(Task objective)
Repeat all the data exactly, and where a record holds a picture, leave that picture out.

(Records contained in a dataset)
....
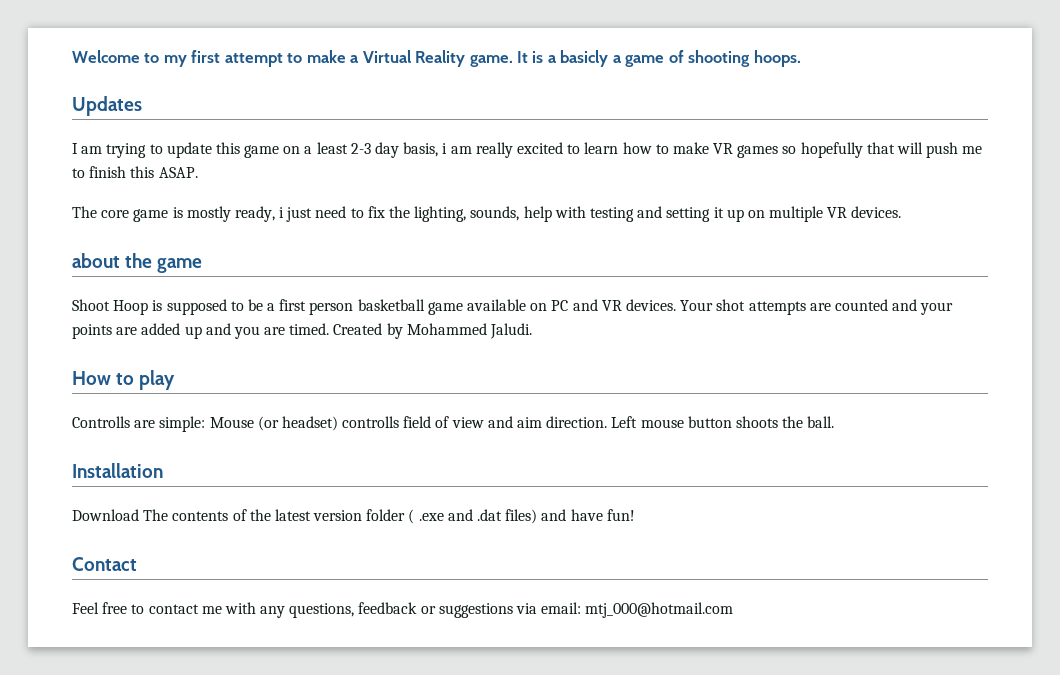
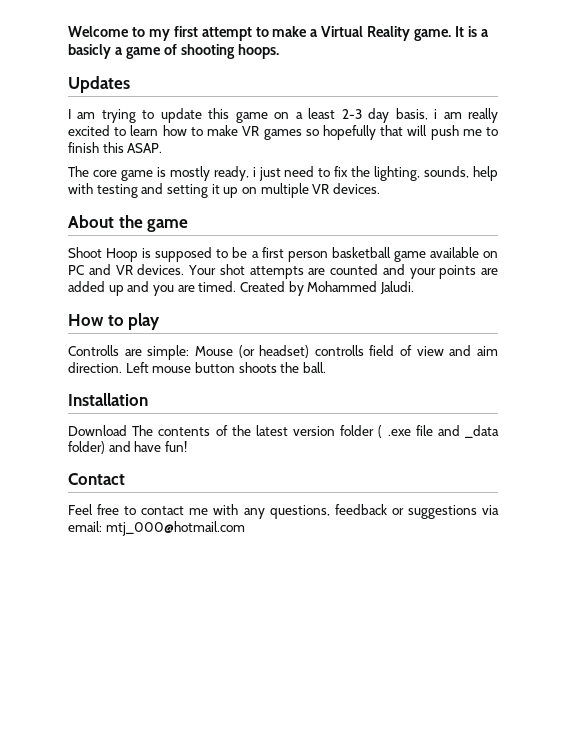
- about the game
+ About the game
- Download The contents of the latest version folder ( .exe and .dat files) and have fun!
+ Download The contents of the latest version folder ( .exe file and _data folder) and have fun!

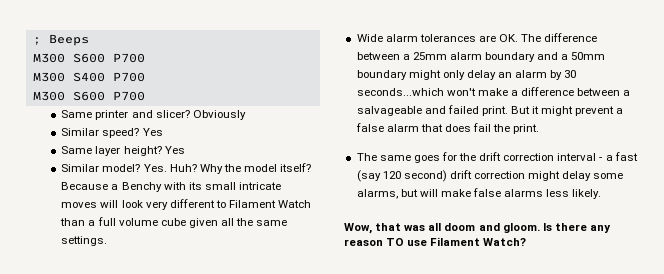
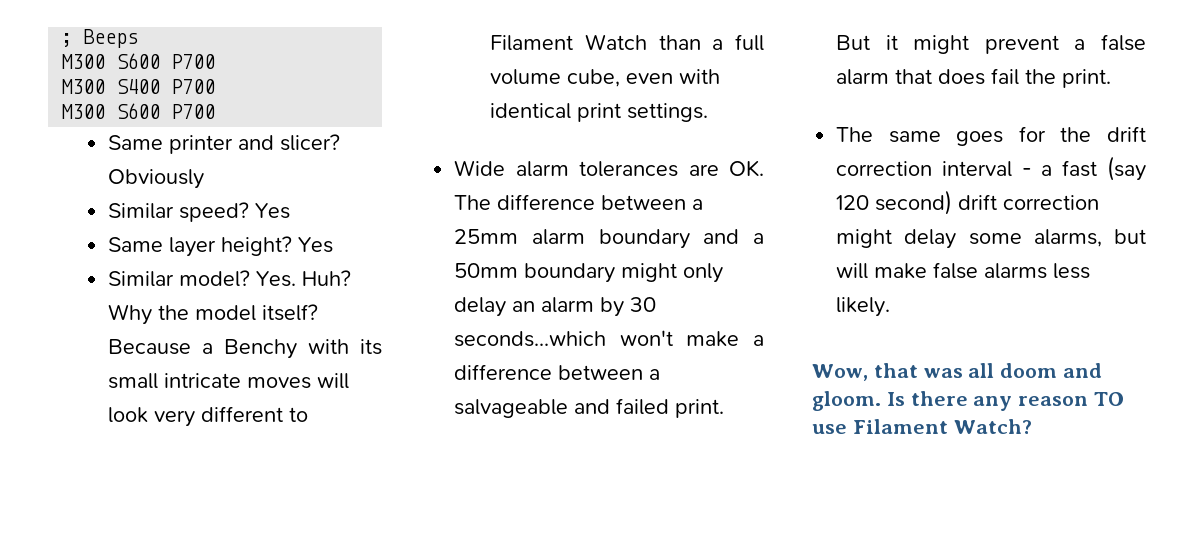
- Because a Benchy with its small intricate moves will look very different to Filament Watch than a full volume cube given all the same settings.
+ Because a Benchy with its small intricate moves will look very different to Filament Watch than a full volume cube, even with identical print settings.

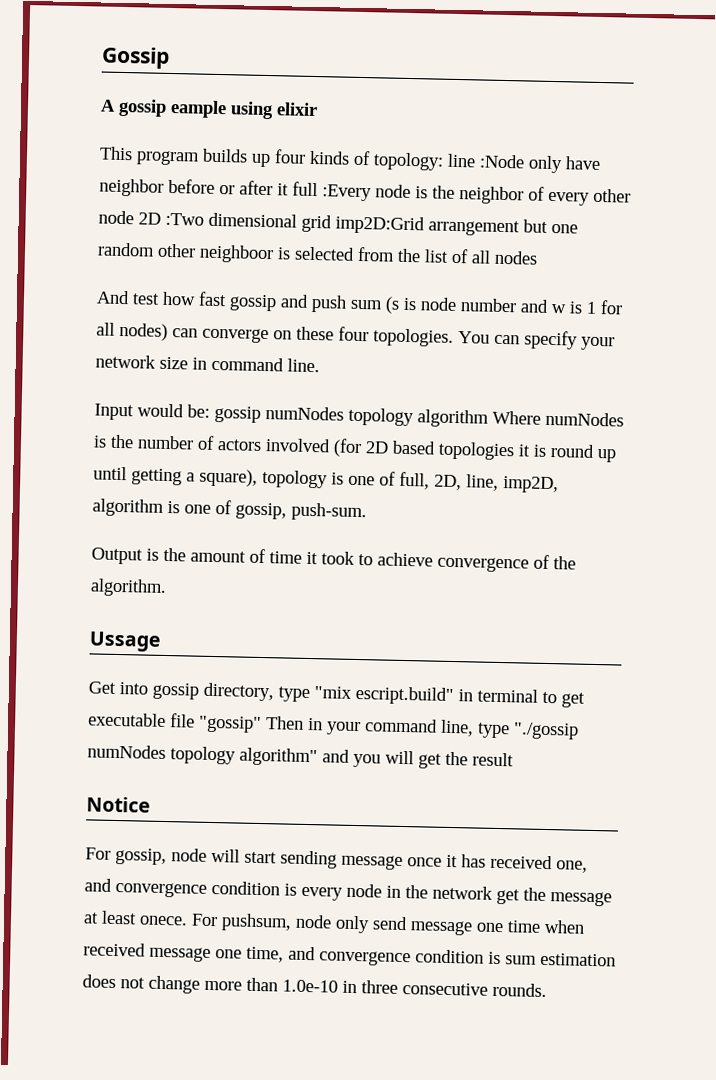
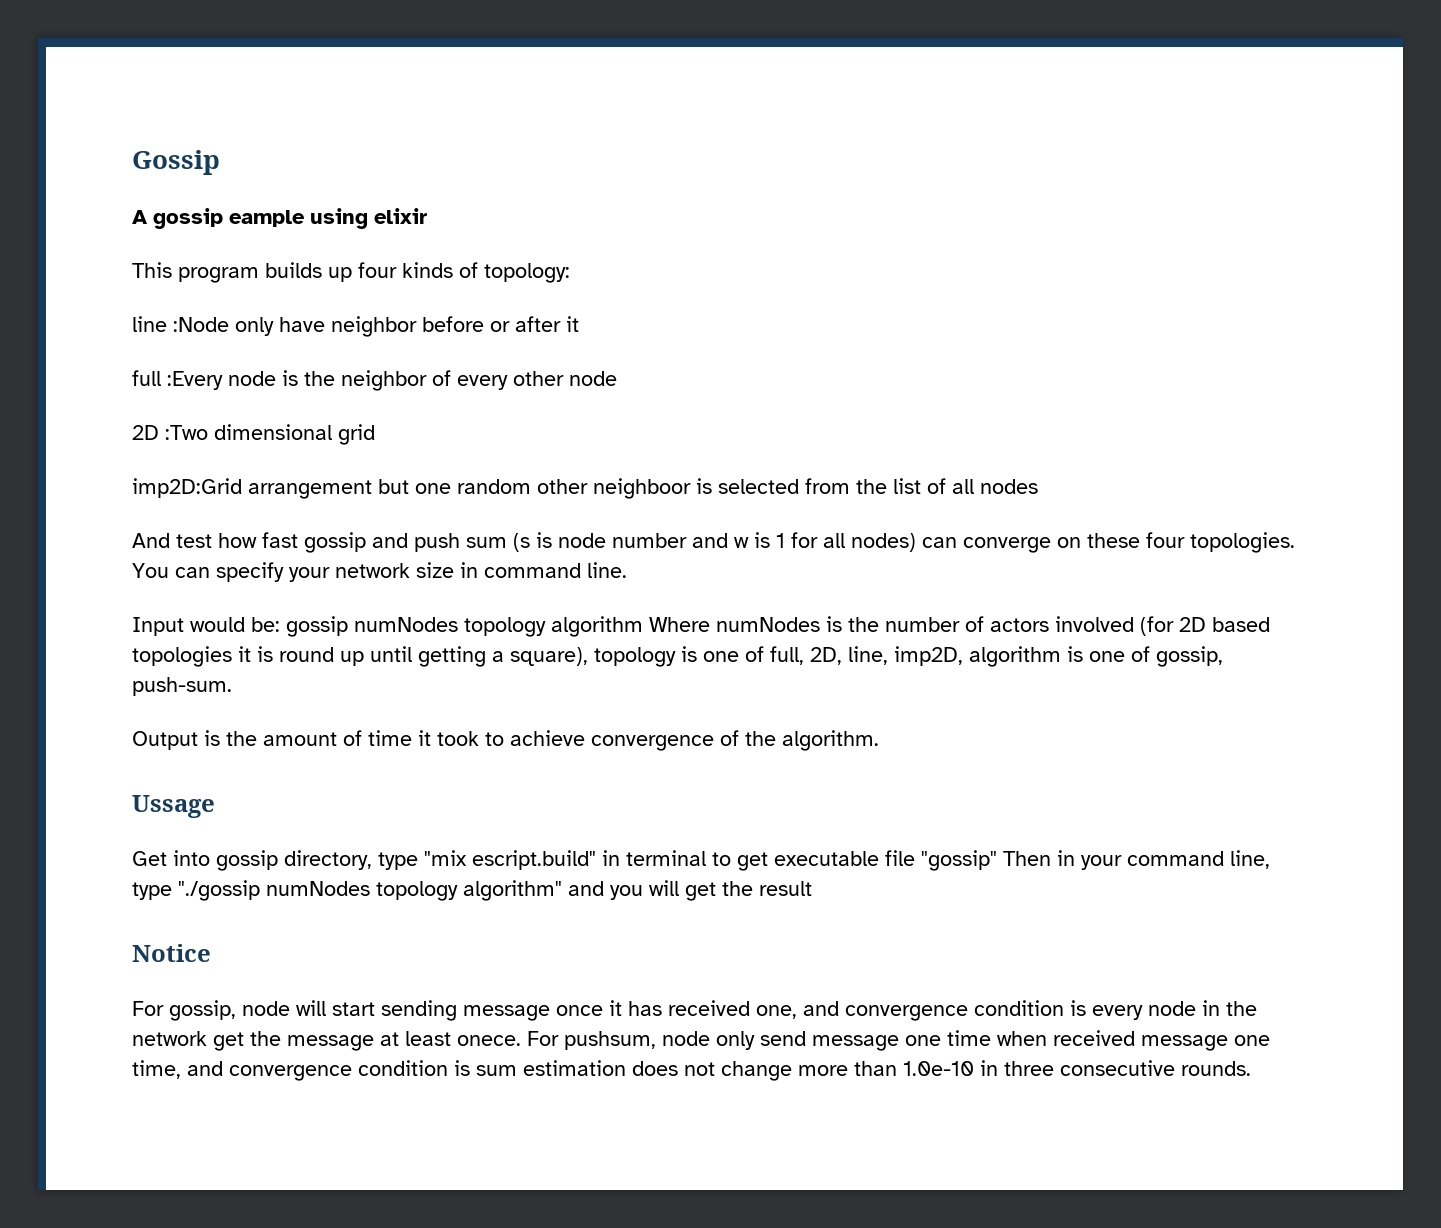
- This program builds up four kinds of topology: line :Node only have neighbor before or after it full :Every node is the neighbor of every other node 2D :Two dimensional grid imp2D:Grid arrangement but one random other neighboor is selected from the list of all nodes
+ This program builds up four kinds of topology:
+ line :Node only have neighbor before or after it
+ full :Every node is the neighbor of every other node
+ 2D :Two dimensional grid
+ imp2D:Grid arrangement but one random other neighboor is selected from the list of all nodes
....
(Answer box)
- about the game
+ About the game
- Download The contents of the latest version folder ( .exe and .dat files) and have fun!
+ Download The contents of the latest version folder ( .exe file and _data folder) and have fun!

- Because a Benchy with its small intricate moves will look very different to Filament Watch than a full volume cube given all the same settings.
+ Because a Benchy with its small intricate moves will look very different to Filament Watch than a full volume cube, even with identical print settings.

- This program builds up four kinds of topology: line :Node only have neighbor before or after it full :Every node is the neighbor of every other node 2D :Two dimensional grid imp2D:Grid arrangement but one random other neighboor is selected from the list of all nodes
+ This program builds up four kinds of topology:
+ line :Node only have neighbor before or after it
+ full :Every node is the neighbor of every other node
+ 2D :Two dimensional grid
+ imp2D:Grid arrangement but one random other neighboor is selected from the list of all nodes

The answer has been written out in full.